BEGIN

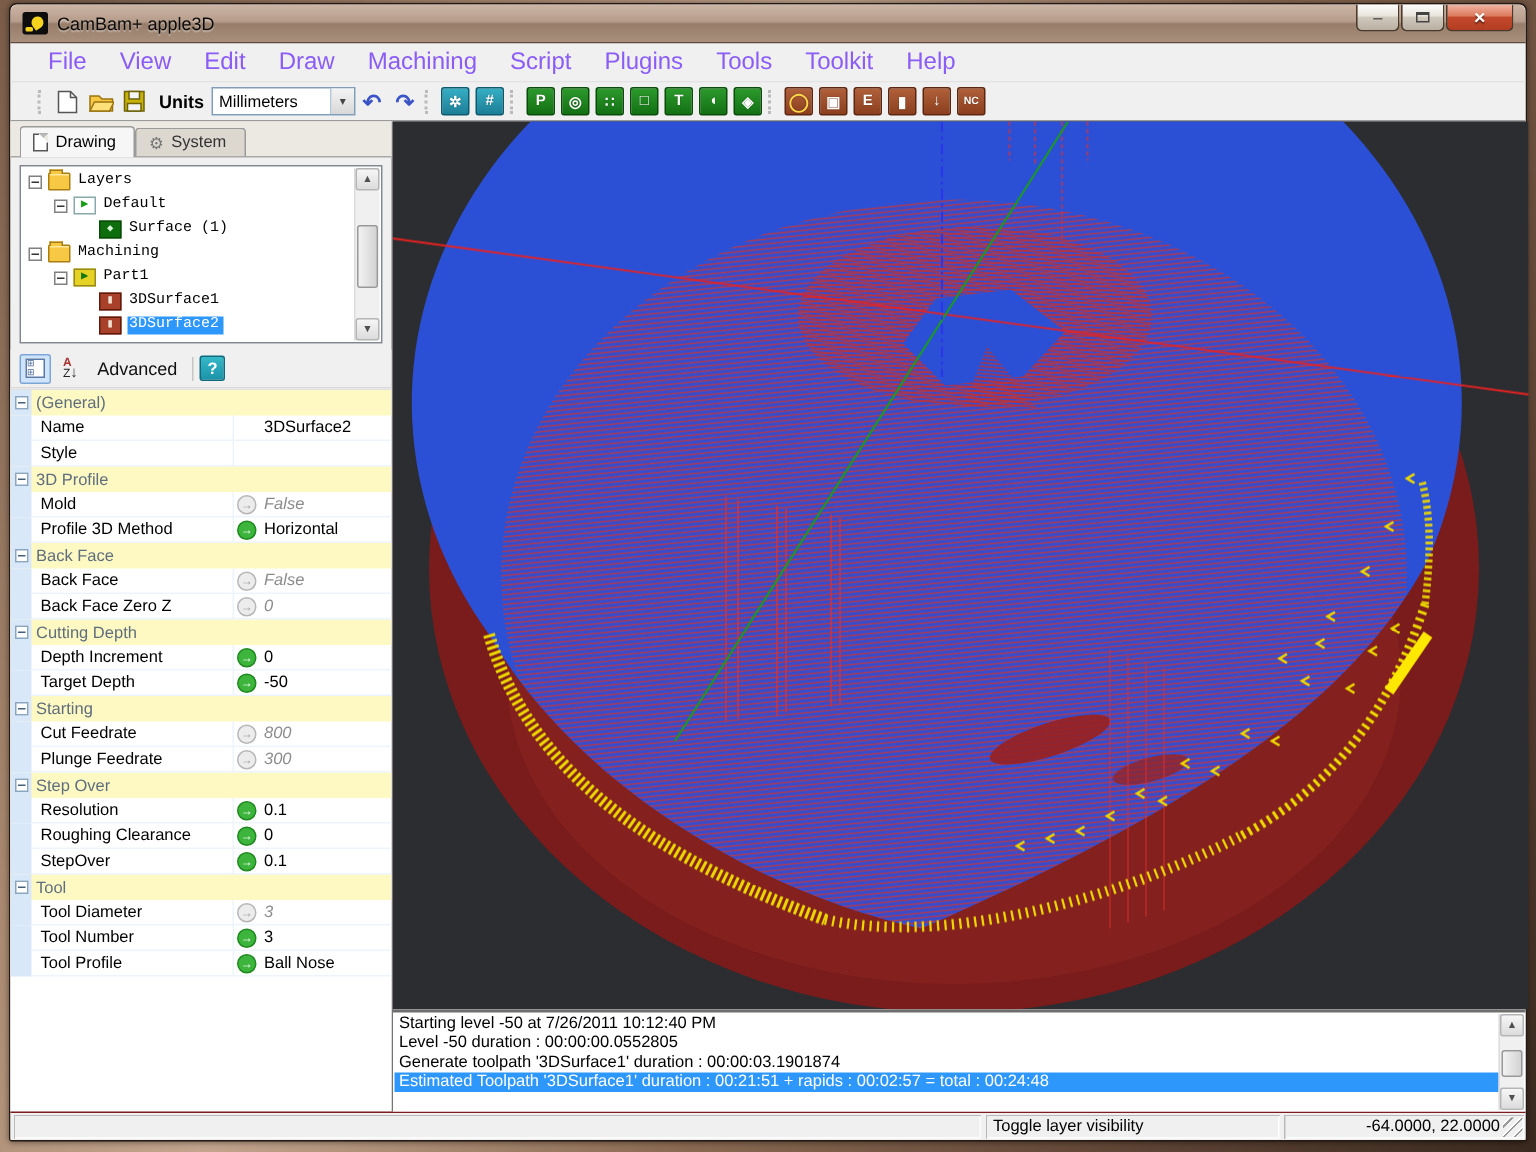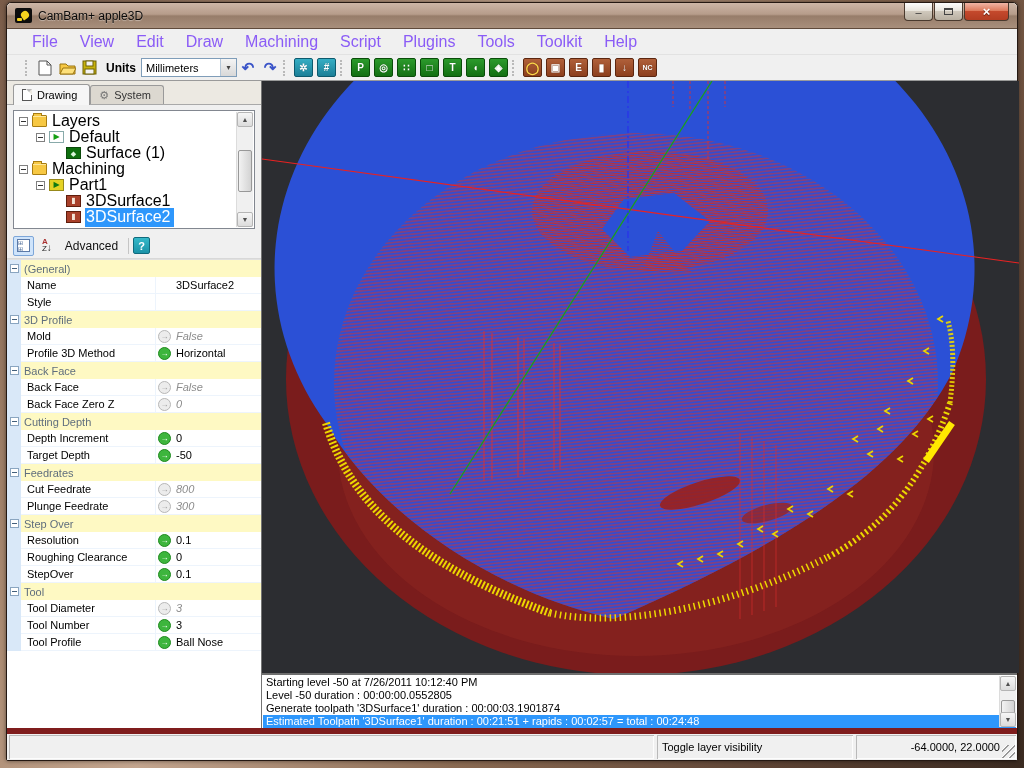--- a/index.html
+++ b/index.html
@@ -56,21 +56,21 @@
   .tab { display:flex; align-items:center; gap:5px; padding:3px 12px 3px 8px; font-size:11px;
     border:1px solid #9a9a9a; border-bottom:none; border-radius:3px 3px 0 0; cursor:pointer; }
   .tab.active { background:#f6f6f6; position:relative; top:1px; height:21px; }
   .tab.inactive { background:#dcd8d0; height:19px; color:#333; }
   .pageico { width:10px; height:12px; background:#fff; border:1px solid #555; position:relative; flex:none; }
   .pageico::before { content:""; position:absolute; right:-1px; top:-1px; border:3px solid; border-color:#b9b9b9 #ece9e2 #fff #fff; width:0; height:0; }
   .wrenchico { color:#777; font-size:11px; }
   
   .treebox { margin:5px 6px 4px 6px; height:119px; flex:none; background:#fff; border:1px solid #828790; position:relative; overflow:hidden; }
   .treerows { position:absolute; inset:1px 18px 1px 1px; padding-top:1px; }
-  .trow { height:16px; display:flex; align-items:center; font-size:16px; cursor:default; white-space:nowrap; }
+  .trow { height:16px; display:flex; align-items:center; font-size:10px; cursor:default; white-space:nowrap;font-family:Liberation Mono, monospace; }
   .trow.ind0 { padding-left:4px; } .trow.ind1 { padding-left:21px; } .trow.ind2 { padding-left:38px; }
   .texp { width:9px; height:9px; border:1px solid #808080; background:#fff; flex:none; margin-right:4px; position:relative; }
   .texp::before, .noexp .texp::before { content:""; position:absolute; left:1px; right:1px; top:3px; height:1px; background:#333; }
   .noexp .texp { visibility:hidden; }
   .tico { width:15px; height:12px; flex:none; margin-right:4px; position:relative; display:flex; align-items:center; justify-content:center; }
   .tico.folder { background:#f7c843; border:1px solid #a87d12; border-radius:1px; box-shadow:inset 0 1px 0 #fde79a; }
   .tico.folder::before { content:""; position:absolute; left:0; top:-3px; width:7px; height:2px; background:#f7c843; border:1px solid #a87d12; border-bottom:none; }
   .tico.layer { background:#fff; border:1px solid #8aa; }
   .tico.layer::before { content:"▶"; color:#14a014; font-size:8px; line-height:1; }
   .tico.surface { background:#0e6e0e; border:1px solid #0a4a0a; }
@@ -119,21 +119,21 @@
   
   .rightcol { flex:1; display:flex; flex-direction:column; min-width:0; }
   .viewport { flex:none; height:592px; background:#2c2d31; position:relative; cursor:crosshair; }
   .viewport svg { display:block; }
   
   .logpanel { flex:1; background:#fff; border-top:2px solid #6e6e6e; position:relative; overflow:hidden; font-size:11px; }
   .loglines { position:absolute; inset:1px 18px 0 1px; }
   .logline { height:13px; line-height:13px; padding-left:3px; white-space:nowrap; overflow:hidden; }
   .logline.hl { background:#2e97fc; color:#fff; margin-right:-17px; }
   
-  .statusbar { height:32px; flex:none; background:#f0f0f0; display:flex; border-top:6px solid #7f1d1d; }
+  .statusbar { height:19px; flex:none; background:#f0f0f0; display:flex; border-top:1px solid #7f1d1d; }
   .ssec { box-shadow:inset 1px 1px 0 #b9b9b9, inset -1px -1px 0 #fdfdfd; margin:1px 1px 1px 2px; display:flex; align-items:center; padding:0 5px; }
   .ssec.s1 { flex:1; }
   .ssec.s2 { width:196px; flex:none; }
   .ssec.s3 { width:160px; flex:none; justify-content:flex-end; padding-right:16px; }
   .gripcorner { position:absolute; right:2px; bottom:2px; width:13px; height:13px;
     background:repeating-linear-gradient(135deg, transparent 0 3px, #fff 3px 4px, #999 4px 5px); }
 </style>
 </head>
 <body>
 
@@ -399,21 +399,21 @@
             <span class="pico ic-g">
               <span class="ic">→</span>
             </span>
             <span class="pval">-50</span>
           </div>
 
           <div class="pgrow phead">
             <span class="pgut">
               <span class="pbox"></span>
             </span>
-            <span class="plabel">Feedrates</span>
+            <span class="plabel">Starting</span>
 
           </div>
 
           <div class="pgrow prow">
             <span class="pgut"></span>
             <span class="plabel">Cut Feedrate</span>
             <span class="pico ic-x">
               <span class="ic">→</span>
             </span>
             <span class="pval dis">800</span>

END

Go through the records line by line and give the number of lines with the string "justify" in them, stating nothing else.

**Task response:** 2